■ YOUR INSTRUCTIONS:
Please set out each line below exactly as it stands, without the images.

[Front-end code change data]
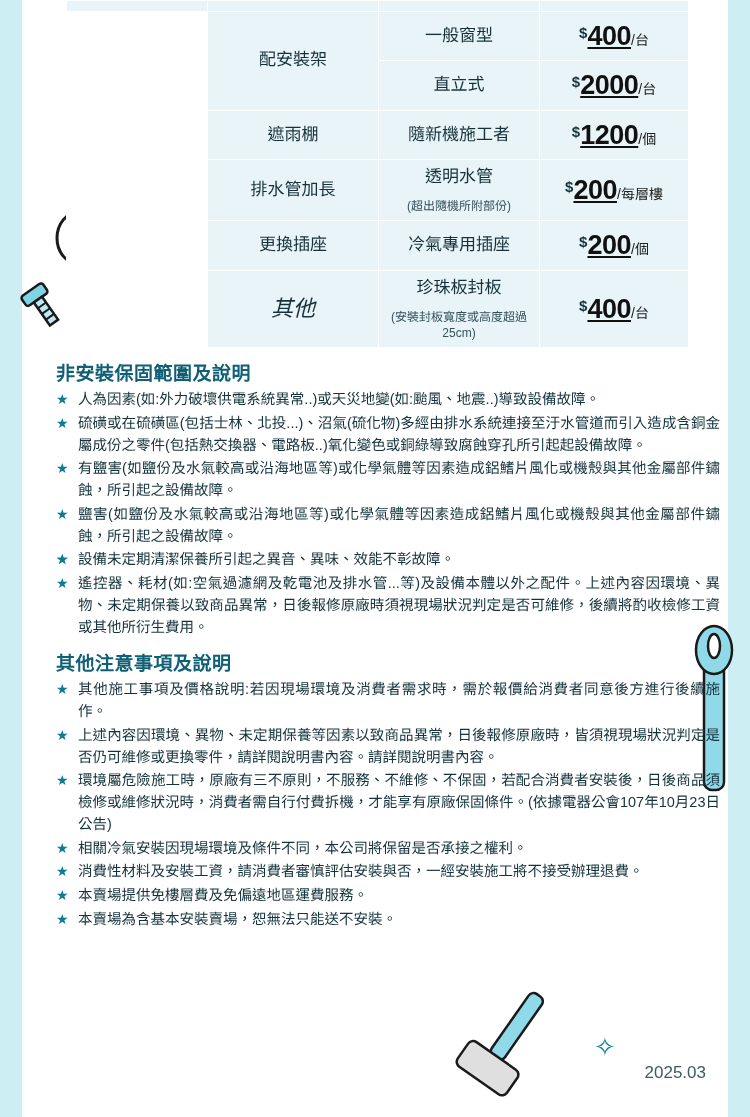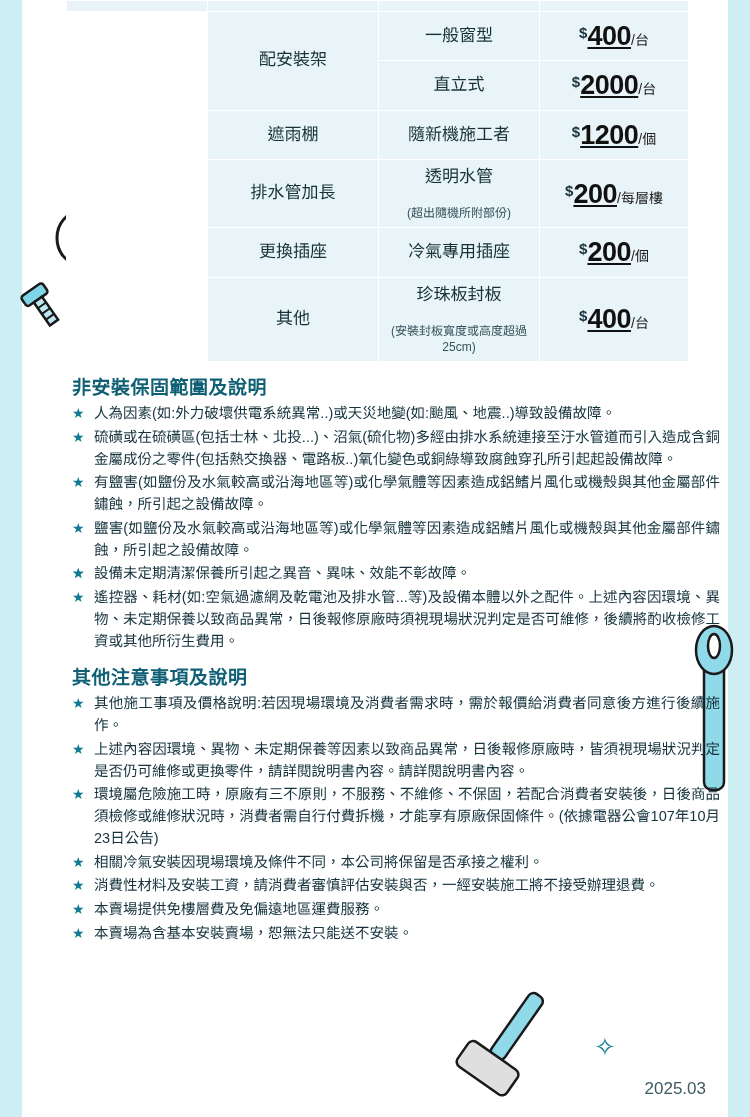--- a/index.html
+++ b/index.html
@@ -60,27 +60,27 @@
     color:#111;
     letter-spacing:-0.5px;
     text-decoration:underline;
   }
   .dollar{font-size:15px;vertical-align:super;font-weight:bold;}
   .unit{font-size:14px;color:#222;}
   .sub{
     display:block;
     font-size:12px;
     color:#35525c;
-    margin-top:16px;
+    margin-top:9px;
   }
   .row-top-cut{height:10px;padding:0 !important;}
 
   
   .section{
-    margin:0 30px 0 72px;
+    margin:0 30px 0 56px;
   }
   h2.sec-title{
     font-size:19px;
     color:#0f5f75;
     font-weight:bold;
     margin:10px 0 4px 0;
     letter-spacing:0.5px;
   }
   ul.bullets{
     list-style:none;
@@ -97,21 +97,21 @@
   }
   ul.bullets > li .star{
     position:absolute;
     left:0;top:0px;
     color:#0f7b92;
     font-size:14px;
   }
   .footer-date{
     position:absolute;
     right:44px;
-    bottom:18px;
+    bottom:34px;
     font-size:17px;
     color:#3d5a63;
     z-index:6;
   }
 
   
   .deco{position:absolute;z-index:2;}
   .sparkle{position:absolute;z-index:5;color:#0f7b92;font-size:26px;}
 </style>
 </head>
@@ -201,21 +201,21 @@
 
     <tr>
       <td class="c2">更換插座</td>
       <td class="c3">冷氣專用插座</td>
       <td class="c4 price-cell">
         <span class="dollar">$</span><span class="money">200</span><span class="unit">/個</span>
       </td>
     </tr>
 
     <tr>
-      <td class="c2" style="font-size:17px;">其他</td>
+      <td class="c2" style="font-size:22px;font-style:italic;">其他</td>
       <td class="c3">
         <span>珍珠板封板</span>
         <span class="sub">(安裝封板寬度或高度超過25cm)</span>
       </td>
       <td class="c4 price-cell">
         <span class="dollar">$</span><span class="money">400</span><span class="unit">/台</span>
       </td>
     </tr>
   </tbody>
     </table>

■ ANSWER BOX:
--- a/index.html
+++ b/index.html
@@ -60,27 +60,27 @@
     color:#111;
     letter-spacing:-0.5px;
     text-decoration:underline;
   }
   .dollar{font-size:15px;vertical-align:super;font-weight:bold;}
   .unit{font-size:14px;color:#222;}
   .sub{
     display:block;
     font-size:12px;
     color:#35525c;
-    margin-top:16px;
+    margin-top:9px;
   }
   .row-top-cut{height:10px;padding:0 !important;}
 
   
   .section{
-    margin:0 30px 0 72px;
+    margin:0 30px 0 56px;
   }
   h2.sec-title{
     font-size:19px;
     color:#0f5f75;
     font-weight:bold;
     margin:10px 0 4px 0;
     letter-spacing:0.5px;
   }
   ul.bullets{
     list-style:none;
@@ -97,21 +97,21 @@
   }
   ul.bullets > li .star{
     position:absolute;
     left:0;top:0px;
     color:#0f7b92;
     font-size:14px;
   }
   .footer-date{
     position:absolute;
     right:44px;
-    bottom:18px;
+    bottom:34px;
     font-size:17px;
     color:#3d5a63;
     z-index:6;
   }
 
   
   .deco{position:absolute;z-index:2;}
   .sparkle{position:absolute;z-index:5;color:#0f7b92;font-size:26px;}
 </style>
 </head>
@@ -201,21 +201,21 @@
 
     <tr>
       <td class="c2">更換插座</td>
       <td class="c3">冷氣專用插座</td>
       <td class="c4 price-cell">
         <span class="dollar">$</span><span class="money">200</span><span class="unit">/個</span>
       </td>
     </tr>
 
     <tr>
-      <td class="c2" style="font-size:17px;">其他</td>
+      <td class="c2" style="font-size:22px;font-style:italic;">其他</td>
       <td class="c3">
         <span>珍珠板封板</span>
         <span class="sub">(安裝封板寬度或高度超過25cm)</span>
       </td>
       <td class="c4 price-cell">
         <span class="dollar">$</span><span class="money">400</span><span class="unit">/台</span>
       </td>
     </tr>
   </tbody>
     </table>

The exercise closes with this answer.